# Problem details
Please retype every entry as written, and keep the pictures out.

# Records for the exercise

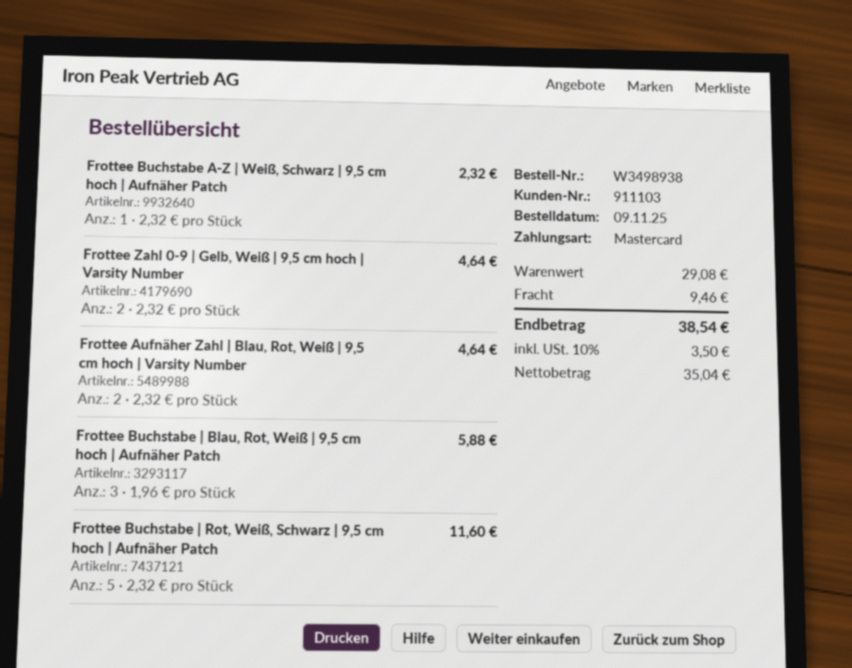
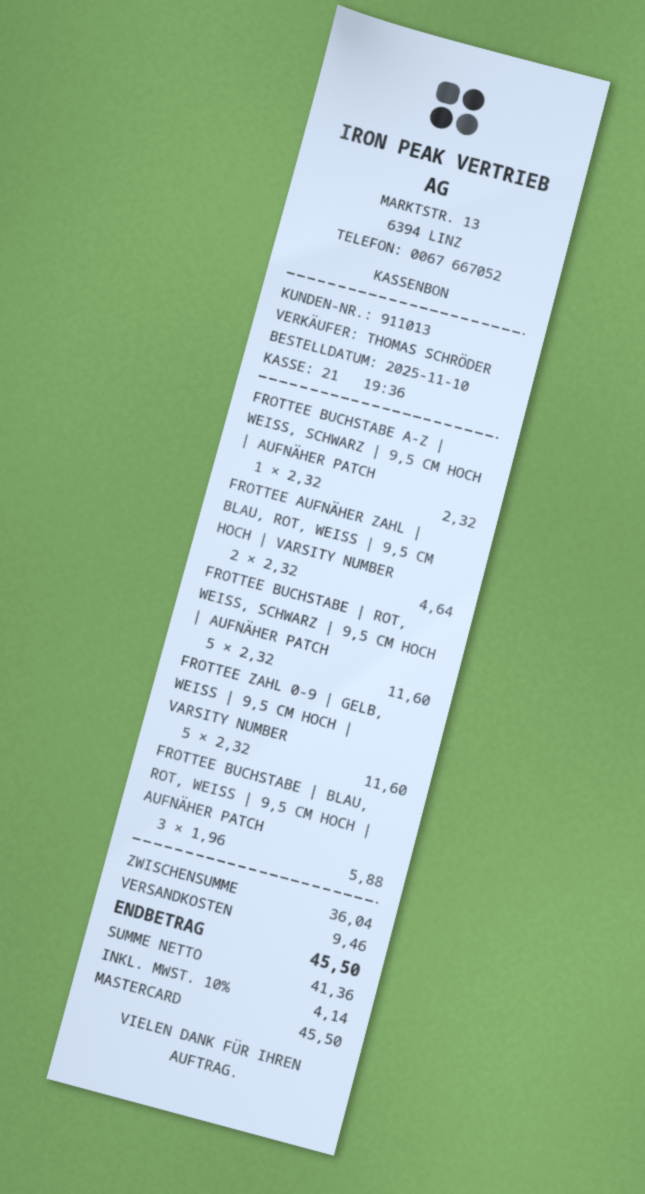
order date: 2025-11-09 -> 2025-11-10
customer number: 911103 -> 911013
Frottee Zahl 0-9 | Gelb, Weiß | 9,5 cm hoch | Varsity Number: 2 x 2.32 = 4.64 -> 5 x 2.32 = 11.60
subtotal: 29.08 -> 36.04
net: 35.04 -> 41.36
tax: 10% = 3.50 -> 10% = 4.14
total: 38.54 -> 45.50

# Solution to this exercise
order date: 2025-11-09 -> 2025-11-10
customer number: 911103 -> 911013
Frottee Zahl 0-9 | Gelb, Weiß | 9,5 cm hoch | Varsity Number: 2 x 2.32 = 4.64 -> 5 x 2.32 = 11.60
subtotal: 29.08 -> 36.04
net: 35.04 -> 41.36
tax: 10% = 3.50 -> 10% = 4.14
total: 38.54 -> 45.50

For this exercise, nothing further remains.